France : un Algérien sous OQTF depuis 2018 attaque un policier au couteau dans un train

Un homme d’origine algérienne, âgé d’une trentaine d’années, a été condamné à six ans de prison ferme par le tribunal judiciaire de Grasse pour avoir menacé des policiers en civil avec un couteau. Ce fait s’est produit le 7 août dernier dans un train reliant Menton à Cannes. Les autorités ont découvert que l’individu faisait l’objet d’une obligation de quitter le territoire français (OQTF) depuis 2018.

L’incident a débuté vendredi matin, vers 8 h 30, lorsqu’une violente altercation a éclaté entre deux hommes visiblement sous l’emprise de l’alcool. L’un d’eux, particulièrement agressif, s’en est pris à des contrôleuses. Deux policiers en civil, un agent de la police judiciaire de Cannes et sa conjointe, également policière, qui prenaient le même train pour se rendre à leur travail, sont intervenus.

Après avoir informé les agents de bord de la situation, le policier a réussi à maîtriser l’agresseur. Cependant, à l’arrêt en gare de Cannes, alors qu’ils attendaient des renforts, le trentenaire a sorti un couteau de sa poche et a tenté de poignarder le policier à la carotide. En tombant au sol, l’assaillant s’est blessé au crâne avec son propre couteau. Il a été transporté au commissariat puis à l’hôpital, tout comme le policier, qui a subi des blessures légères.

Selon une source policière citée par Le Figaro, le suspect, déjà connu des services judiciaires pour des faits de vols, de violences aggravées et d’usage de stupéfiants, était également sous l’emprise de l’alcool et de drogues dures au moment des faits. Il avait précédemment été condamné pour apologie du terrorisme en région parisienne.

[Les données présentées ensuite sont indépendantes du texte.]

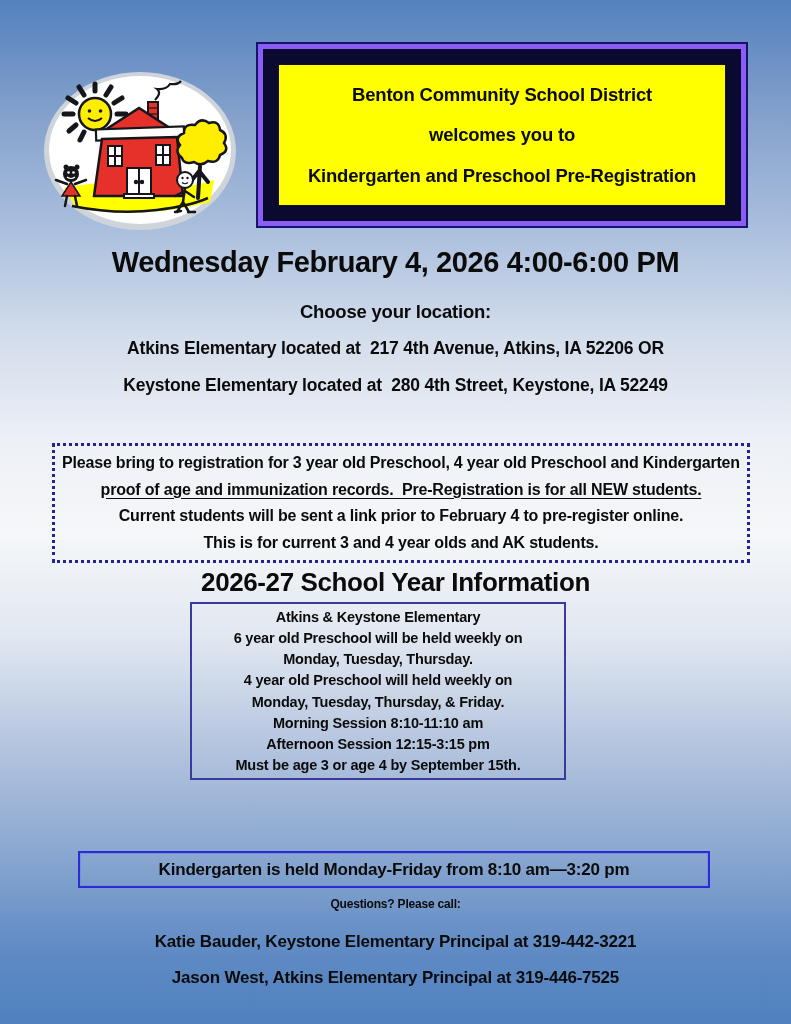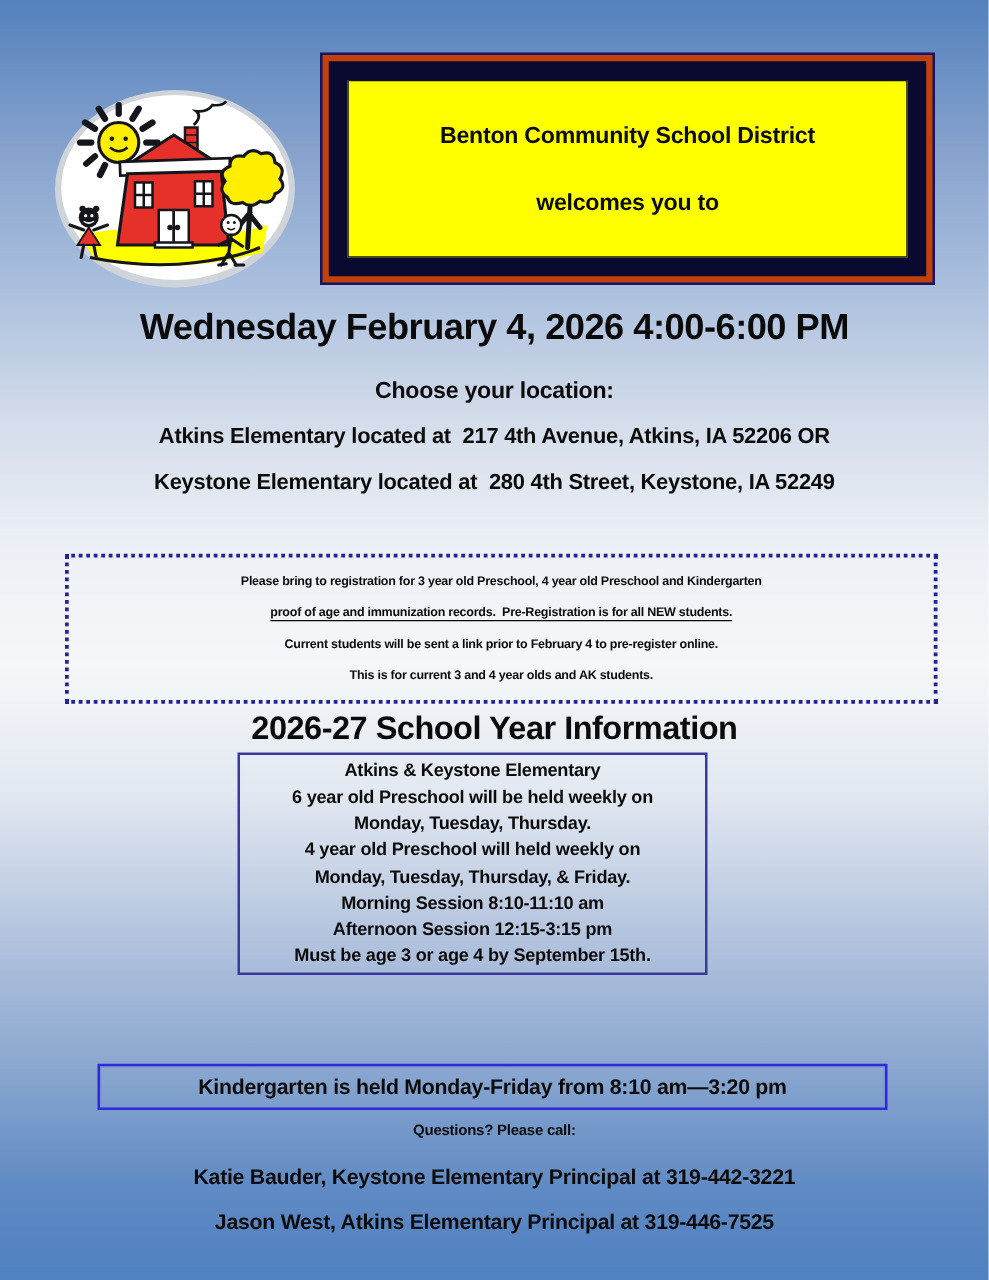"Benton Community School District" .banner-mid { border: 5px solid #c2410c -> 5px solid #8b5cf6 }
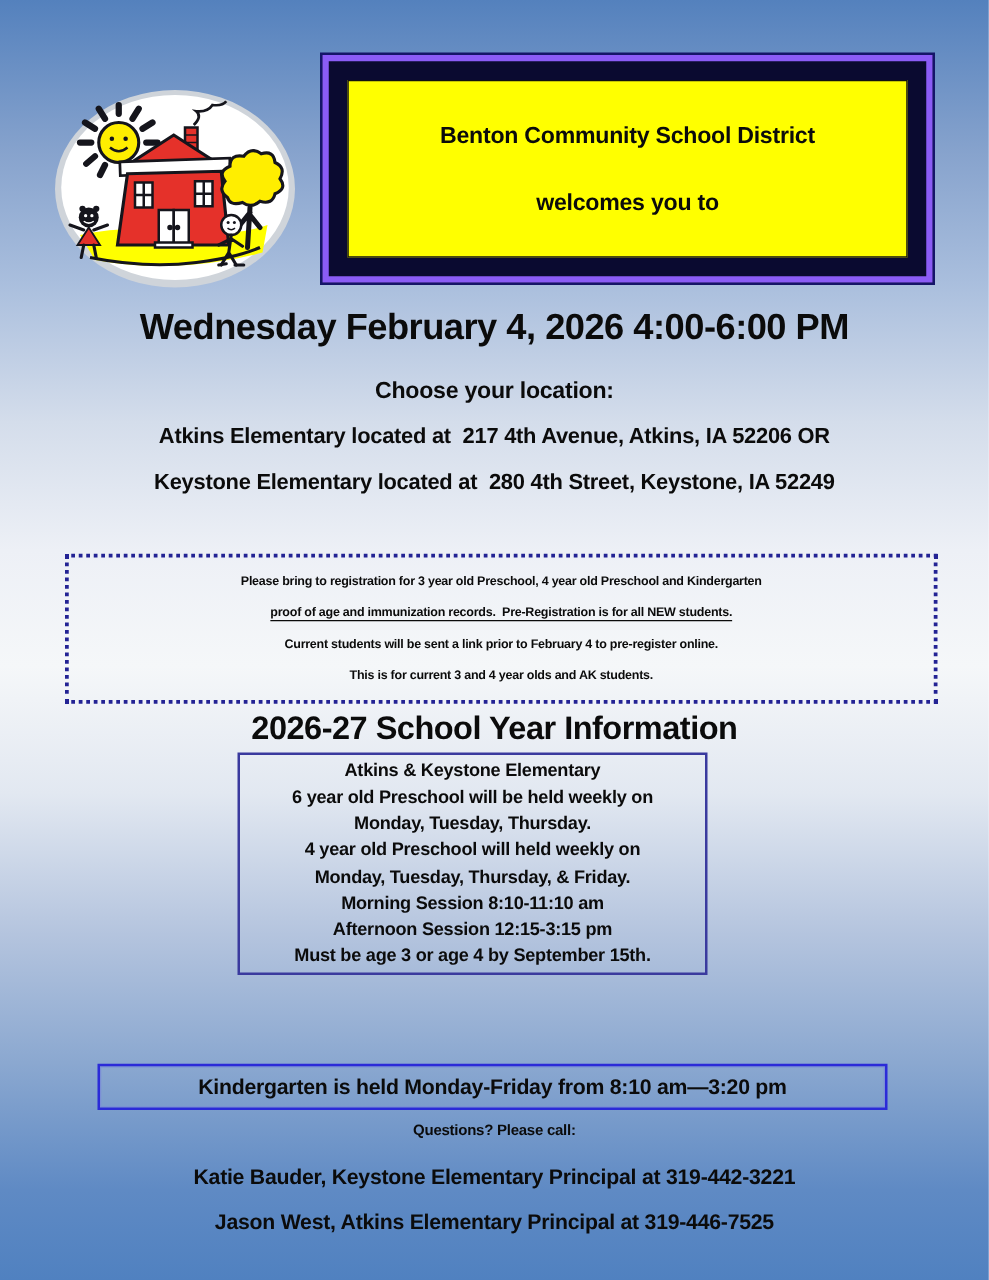"Kindergarten and Preschool" div.banner-line { html: none -> <div>Kindergarten and Preschool Pre-Registration</div> }
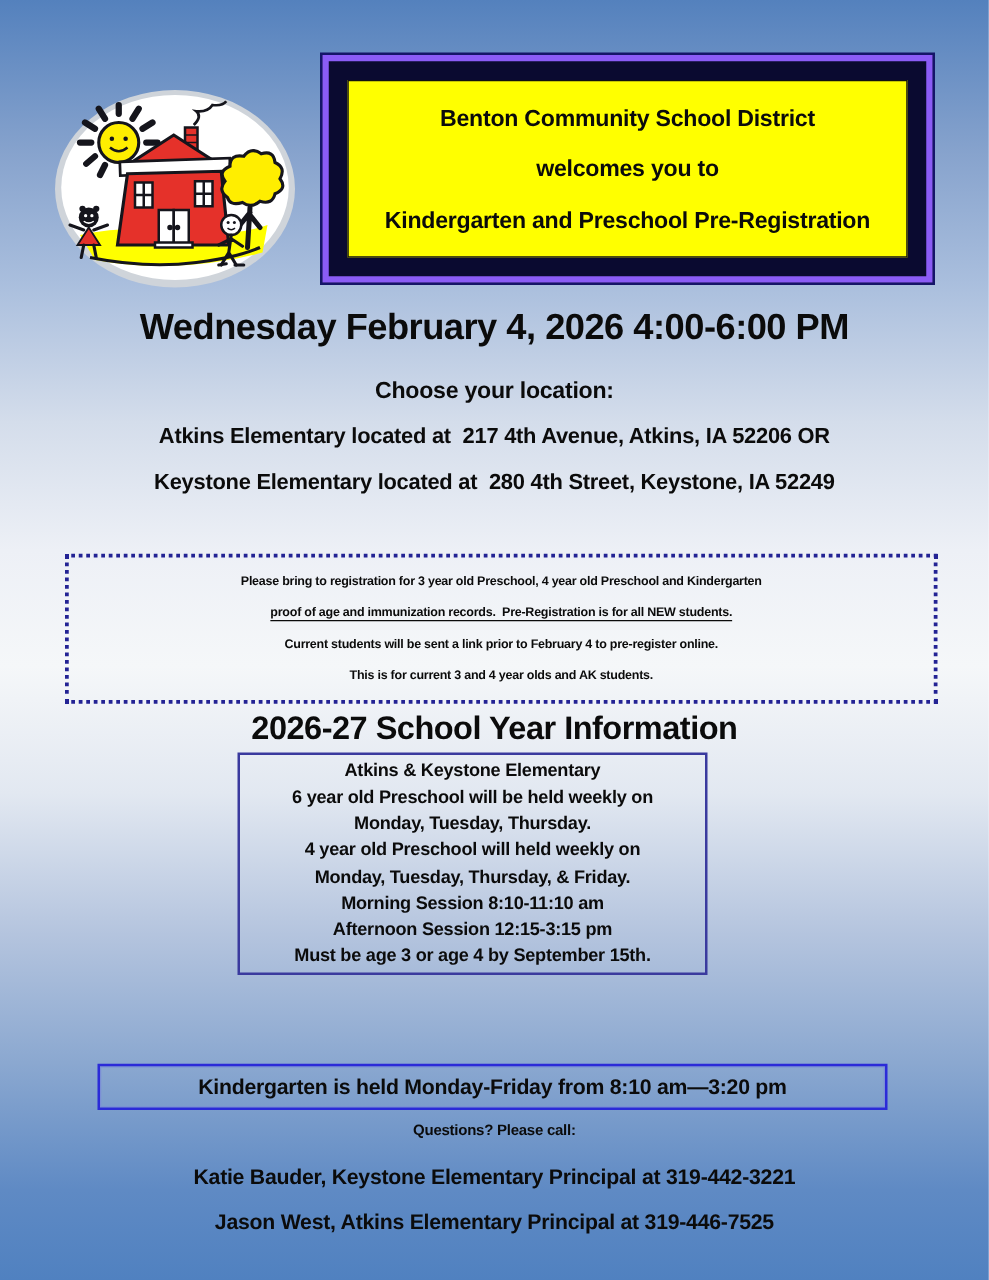"Please bring to registration for" .notice-line { font-size: 10px -> 16px }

Julien Hausknecht, secrétaire départemental du syndicat Alliance Police, a décrit le prévenu comme « le profil parfait d’un loup solitaire ». Il a salué le courage de ses collègues, intervenus sans être armés ni en service. La justice a répondu à la gravité de l’incident en infligeant au prévenu une peine de six ans de prison, assortie d’une amende de 3 000 euros et d’une interdiction définitive du territoire français.